Dijksma: ‘Het beschermen van bossen is cruciaal in het tegengaan van klimaatverandering. Het zijn de longen van onze aarde die van vitaal belang zijn voor iedereen. MTSC heeft laten zien dat ze aan alle eisen voldoen om erkend te worden. Met de erkenning zet het kabinet een stap in de bescherming van bossen. Maar daar houdt de inspanning niet op. Omdat nog maar tien procent van de bossen wereldwijd is gecertificeerd, moeten we nu de energie gaan steken in de negentig procent die nog niet gecertificeerd is.’

Certificering van bossen

Certificering maakt het mogelijk dat de eigenaren van een bos geld verdienen door bos te behouden, in plaats van het bos te kappen en om te zetten in andere vormen van landgebruik. Om voor certificering in aanmerking te komen, moet de manier waarop het hout geoogst wordt aan veel regels voldoen.

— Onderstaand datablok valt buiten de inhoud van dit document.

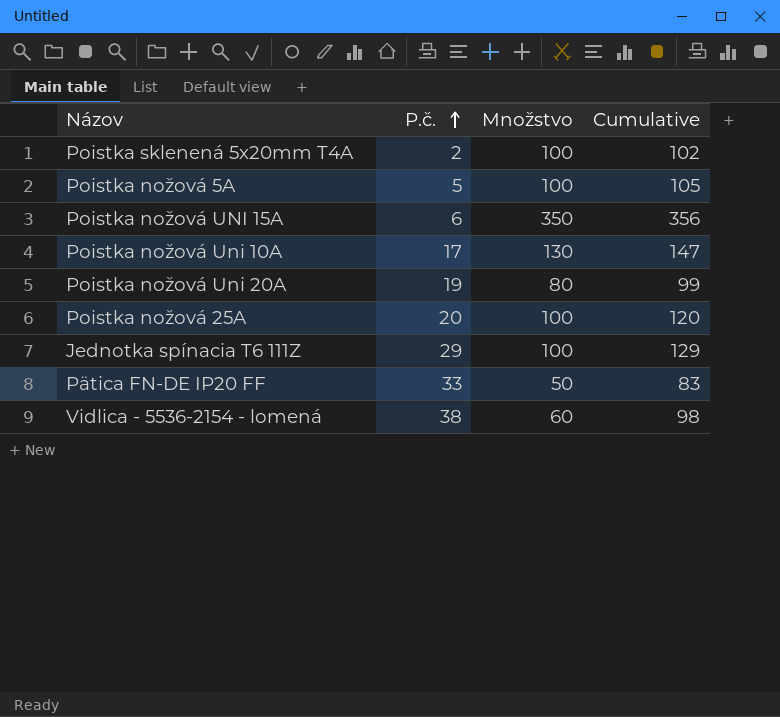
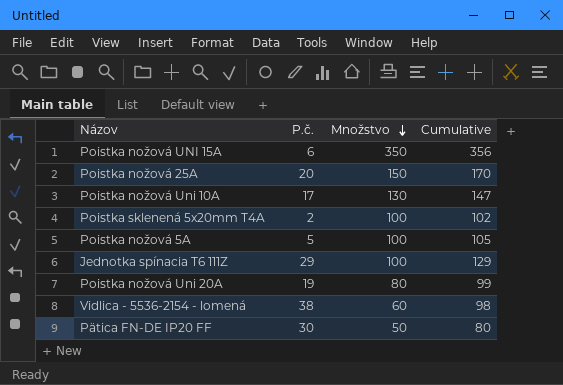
row order: P.č. ascending -> Množstvo descending
Poistka nožová 25A | Množstvo: 100 -> 150
Poistka nožová 25A | Cumulative: 120 -> 170
Pätica FN-DE IP20 FF | P.č.: 33 -> 30
Pätica FN-DE IP20 FF | Cumulative: 83 -> 80

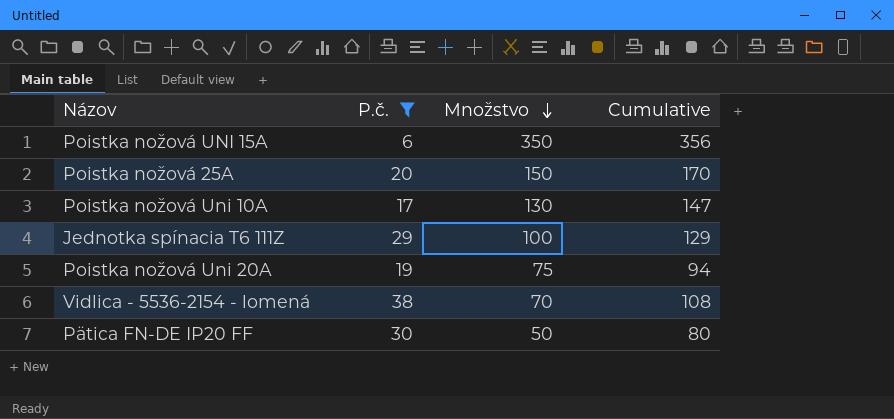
filter: none -> P.č. >= 6
Poistka nožová Uni 20A | Množstvo: 80 -> 75
Poistka nožová Uni 20A | Cumulative: 99 -> 94
Vidlica - 5536-2154 - lomená | Množstvo: 60 -> 70
Vidlica - 5536-2154 - lomená | Cumulative: 98 -> 108

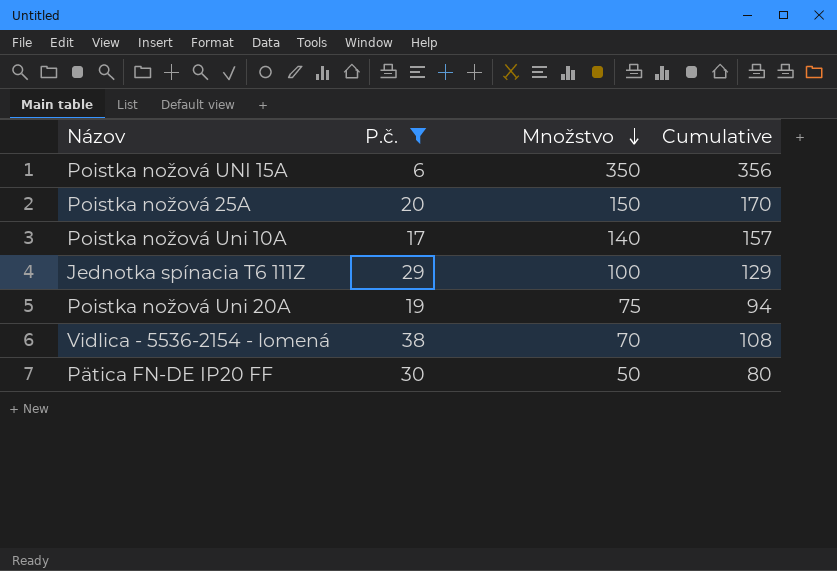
Poistka nožová Uni 10A | Množstvo: 130 -> 140
Poistka nožová Uni 10A | Cumulative: 147 -> 157

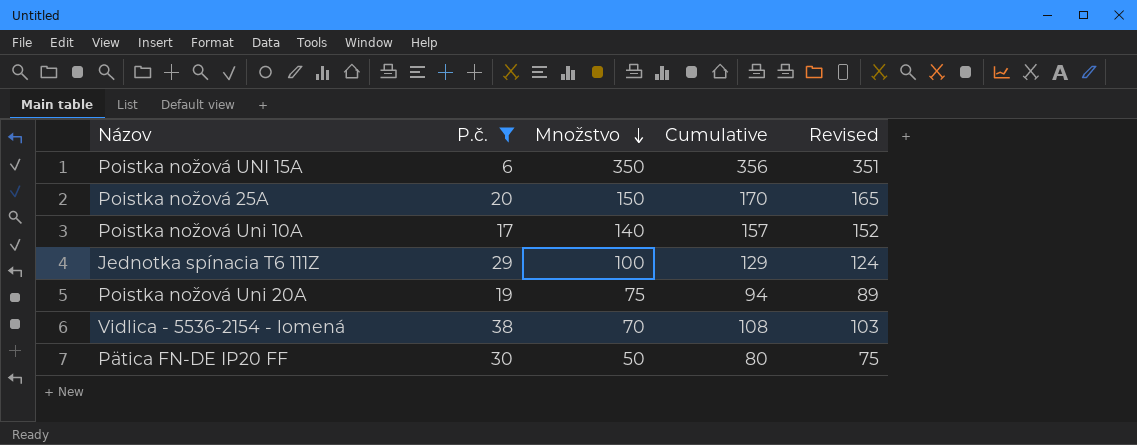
column Revised | formula: none -> [Cumulative] - 5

Deze regels hebben betrekking op sociale, economische en milieuaspecten.
 
Als hout geoogst en verhandeld wordt volgens de regels van een certificaat, wordt de schade aan het bos tot een minimum beperkt, wordt er ruimte gecreëerd voor behoud van biodiversiteit en worden de belangen van inheemse volken respectvol betrokken. Uit het rapport van TPAC blijkt dat MTCS aan de Nederlandse duurzaamheidsvoorwaarden voldoet en daarmee net als in de andere EU-lidstaten als duurzaam wordt aangemerkt.

 

Maximum aan bomenkap

In tropische bossen betekent dit dat er een maximum wordt gesteld aan het aantal bomen dat per hectare gekapt mag worden. Het stuk bos waar gekapt is, wordt vervolgens 25 tot 35 jaar met rust gelaten alvorens men terugkomt om weer hout te oogsten. Op deze manier blijft het bos staan en kan het, zolang het beheerd wordt volgens de eisen van het certificaat, duurzaam benut worden als leverancier van hout en andere producten en diensten. Het bos blijft zo van ecologische, sociale en economische betekenis.